NBA Music Promo Goes Really, Really Old School

The spot features a mic that harks back to the previous century

The NBA is going “old school” this season, at least when it comes to the league’s on-air promo campaign. The new NBA Saturday Primetime on ABC promo spot seems conventional enough: it “raps” it up with a slick track written and performed by Tony Award winner James Monroe Iglehart (AladdinHamilton) and Utkarsh Ambudkar (Pitch PerfectThe Mindy Project), both members of hip-hop improv group Freestyle Love Supreme. The anthem celebrates the launch of NBA Saturday Primetime on ABC, which debuts with the season kickoff on Jan. 20.

However, the convergence of an urban-music esthetic and slicker pop production is gilded with the use, on the track and in the video, of a microphone that looks as if it could have fallen off the stage at the Grand Ole Opry — in 1937.

Ear Trumpet Labs’ Myrtle microphone adds an Americana esthetic to the NBA Saturday Primetime on ABC spot.

Ear Trumpet Labs’ vintage-styled and wryly titled Myrtle large-diaphragm condenser microphone adds an Americana esthetic that serves to make the NBA, which has emphasized LFE-heavy urban-music styles in recent years, feel more musically inclusive. The microphone’s spring-suspended retro styling is actually functional: the mic element is isolated from mechanical vibrations, the design serving the same purpose it served in the rough-and-tumble early days of radio broadcasting. It features transformerless-FET, fully balanced electronics but combines those with a craft-construction approach using hand-wired electronic components, such as film capacitors and precision resistors, and hand-tested and matched transistors.

Myrtle Gets A-Round
Myrtle didn’t come to the spot based on any anthropo-cultural exigencies, however; instead, it satisfied an esthetic vision focused on circles.

“That vision began with a shape — round — so everything thematically had to have circles in the frame,” explains William Tzouris, the audio engineer on the spot, which was recorded at Brooklyn Studios in Long Island City, NY. “That included the microphones, because they were going to be visible in the shot.”

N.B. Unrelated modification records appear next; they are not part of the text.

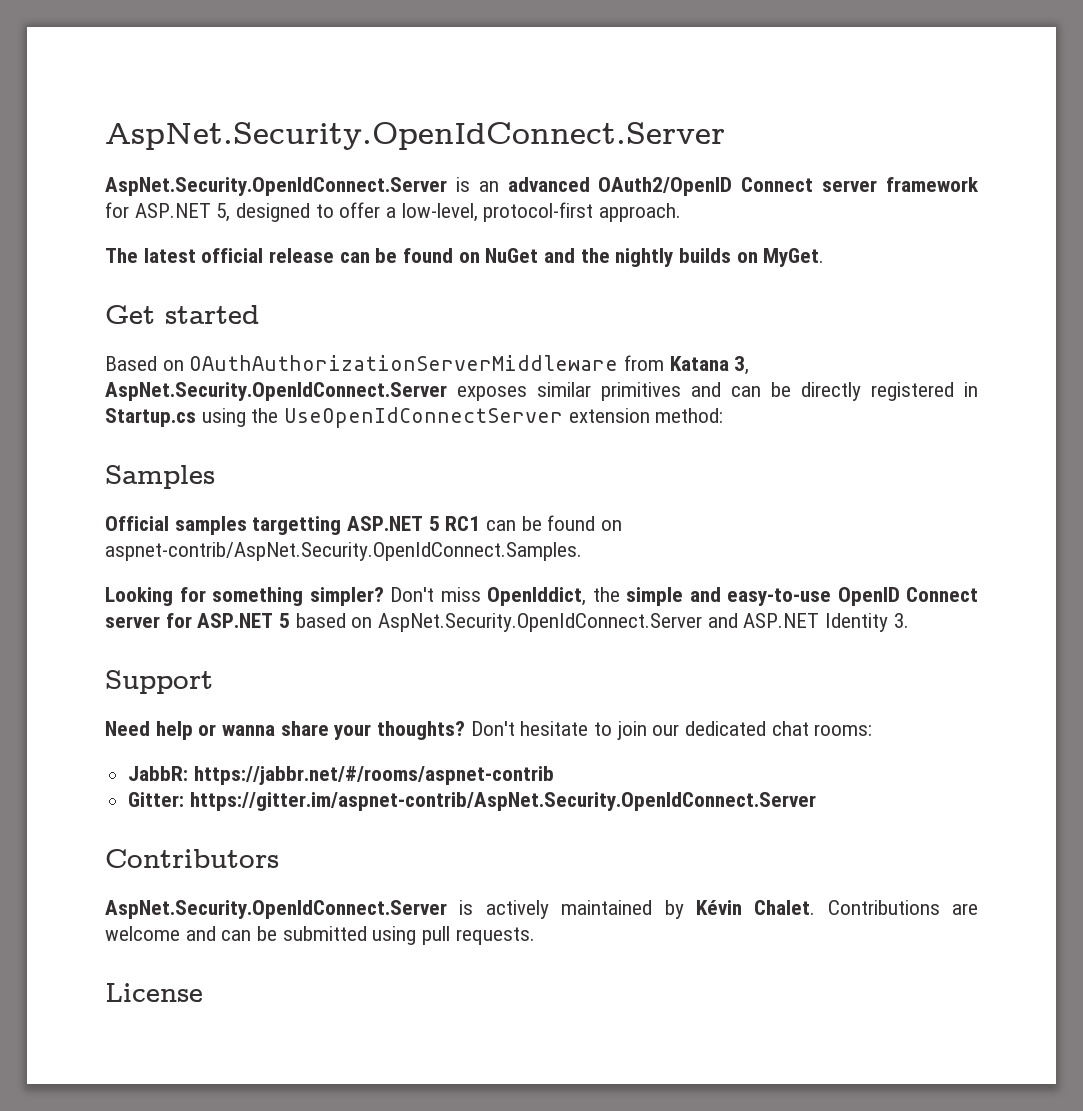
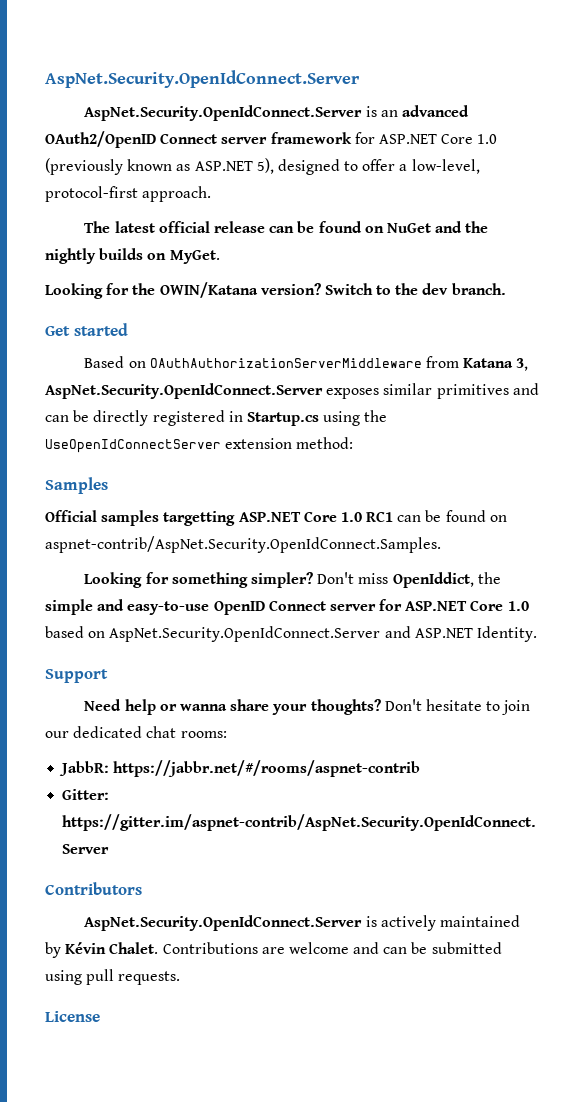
- AspNet.Security.OpenIdConnect.Server is an advanced OAuth2/OpenID Connect server framework for ASP.NET 5, designed to offer a low-level, protocol-first approach.
+ AspNet.Security.OpenIdConnect.Server is an advanced OAuth2/OpenID Connect server framework for ASP.NET Core 1.0 (previously known as ASP.NET 5), designed to offer a low-level, protocol-first approach.
+ Looking for the OWIN/Katana version? Switch to the dev branch.
- Official samples targetting ASP.NET 5 RC1 can be found on aspnet-contrib/AspNet.Security.OpenIdConnect.Samples.
+ Official samples targetting ASP.NET Core 1.0 RC1 can be found on aspnet-contrib/AspNet.Security.OpenIdConnect.Samples.
- Don't miss OpenIddict, the simple and easy-to-use OpenID Connect server for ASP.NET 5 based on AspNet.Security.OpenIdConnect.Server and ASP.NET Identity 3.
+ Don't miss OpenIddict, the simple and easy-to-use OpenID Connect server for ASP.NET Core 1.0 based on AspNet.Security.OpenIdConnect.Server and ASP.NET Identity.

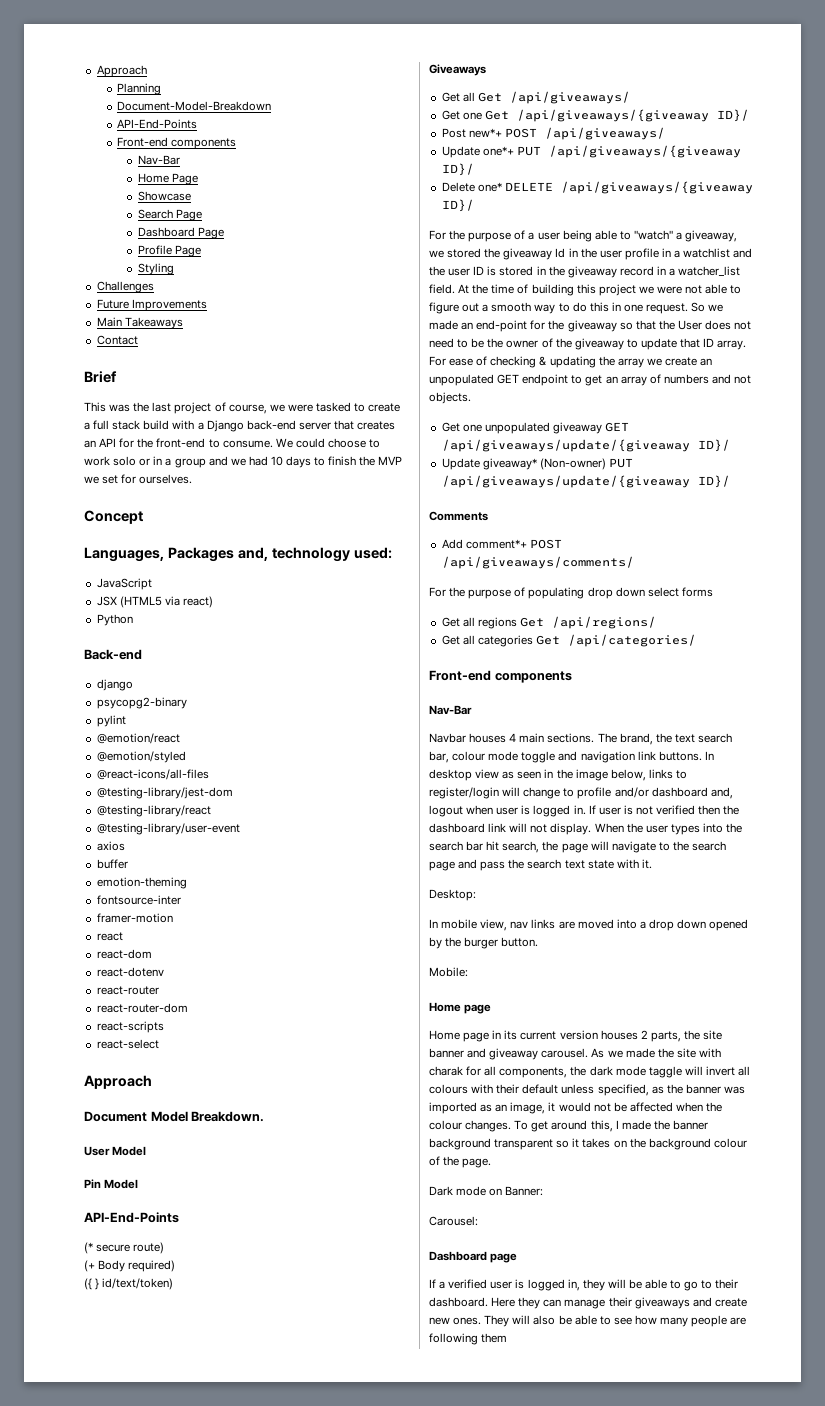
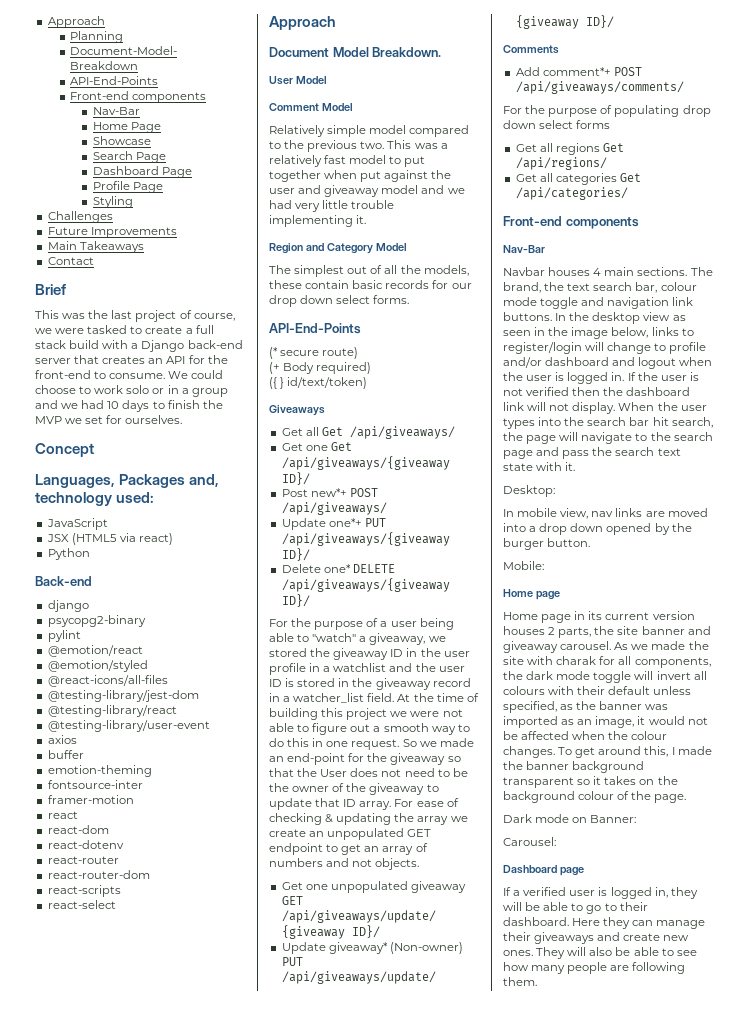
- Pin Model
+ Comment Model
+ Relatively simple model compared to the previous two. This was a relatively fast model to put together when put against the user and giveaway model and we had very little trouble implementing it.
+ Region and Category Model
+ The simplest out of all the models, these contain basic records for our drop down select forms.
- For the purpose of a user being able to "watch" a giveaway, we stored the giveaway Id in the user profile in a watchlist and the user ID is stored in the giveaway record in a watcher_list field.
+ For the purpose of a user being able to "watch" a giveaway, we stored the giveaway ID in the user profile in a watchlist and the user ID is stored in the giveaway record in a watcher_list field.
- In desktop view as seen in the image below, links to register/login will change to profile and/or dashboard and, logout when user is logged in.
+ In the desktop view as seen in the image below, links to register/login will change to profile and/or dashboard and logout when the user is logged in.
- If user is not verified then the dashboard link will not display.
+ If the user is not verified then the dashboard link will not display.
- As we made the site with charak for all components, the dark mode taggle will invert all colours with their default unless specified, as the banner was imported as an image, it would not be affected when the colour changes.
+ As we made the site with charak for all components, the dark mode toggle will invert all colours with their default unless specified, as the banner was imported as an image, it would not be affected when the colour changes.
- They will also be able to see how many people are following them
+ They will also be able to see how many people are following them.

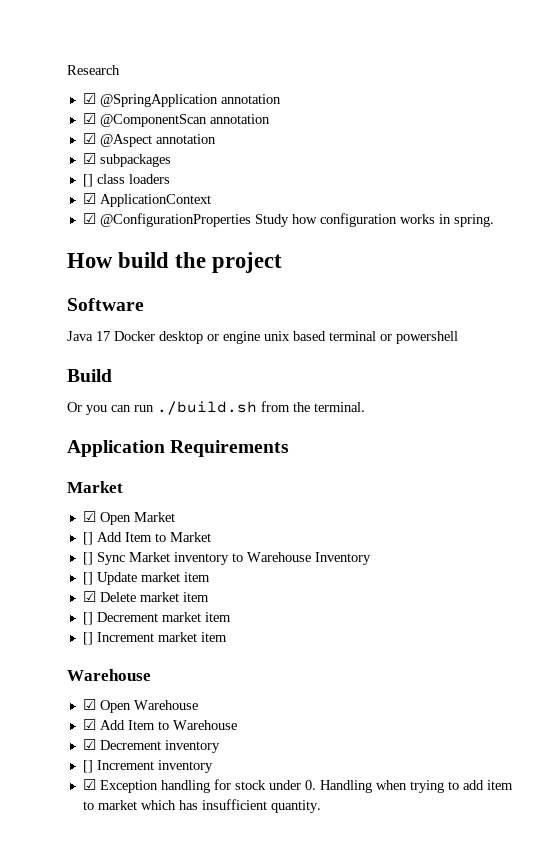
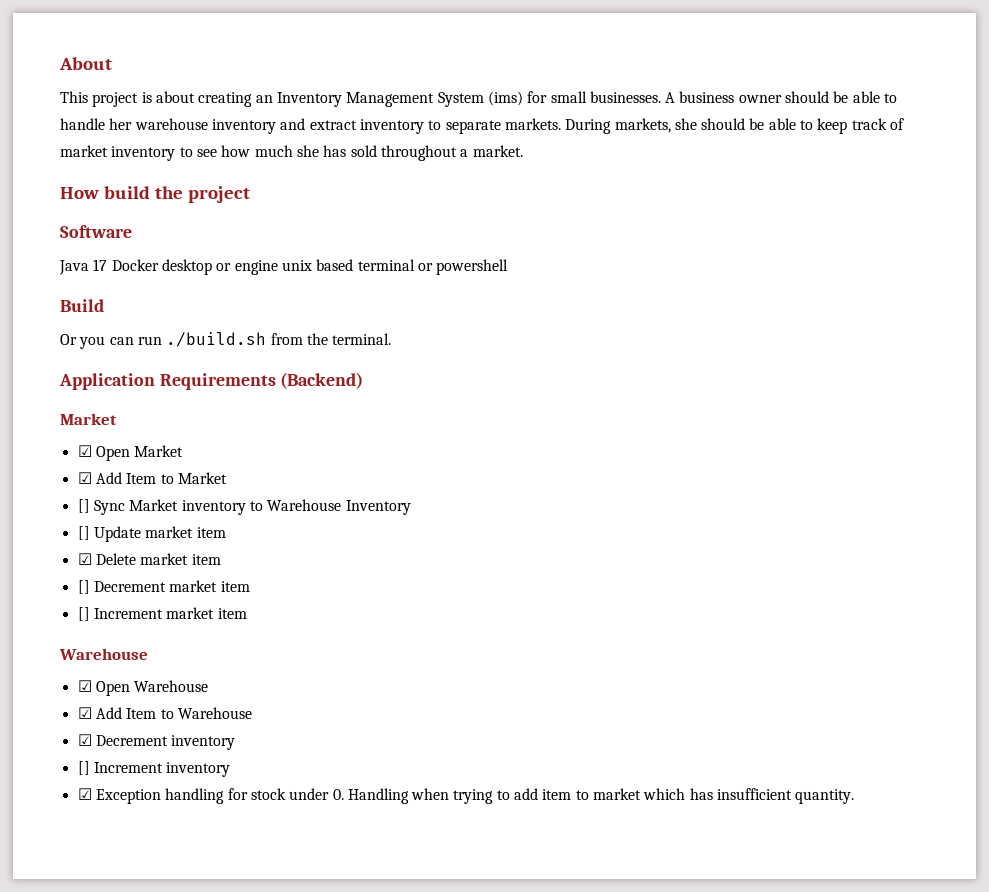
- Research
- ☑ @SpringApplication annotation
- ☑ @ComponentScan annotation
- ☑ @Aspect annotation
- ☑ subpackages
- [] class loaders
- ☑ ApplicationContext
- ☑ @ConfigurationProperties Study how configuration works in spring.
+ About
+ This project is about creating an Inventory Management System (ims) for small businesses. A business owner should be able to handle her warehouse inventory and extract inventory to separate markets. During markets, she should be able to keep track of market inventory to see how much she has sold throughout a market.
- Application Requirements
+ Application Requirements (Backend)
- [] Add Item to Market
+ ☑ Add Item to Market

In fact, both Iglehart and Ambudkar are shown singing in the spot, each on his own Myrtle (attached to a microphone stand with clips from a Shure SM58). According to Tzouris, they ran through nine versions of the spot sequentially, changing only their wardrobe and each week’s team names in the lyrics as they shot the entire season’s worth of promos in one session.

Tzouris, who spent a decade at NFL Films and has worked on content from 10 Super Bowls and as many NBA Finals, says he was happy to find a microphone that fit the director’s esthetic vision but adds that he didn’t initially have high expectations for the Myrtle sonically. He was pleasantly surprised when the microphone was able to handle the session with virtually no processing.

“It sounds great,” he explains, “and it’s naturally pop-resistant more than 8 in. out and has great rear and side rejection,” making it a good choice for the duet. “We had a boom [microphone] overhead, but it turned out that we didn’t need it. What you hear on the spot is what we heard in the control room.”

The promo for NBA Saturday Primetime on ABC continues the urban-genre fabric of the musical themes of the NBA in this century, but it also broadens it both aurally and visually. And, at a time when even hip-hop is showing up on vinyl, having in the picture a microphone that looks like it just called a Gene Tunney-Jack Dempsey fight is about as retro as you can get.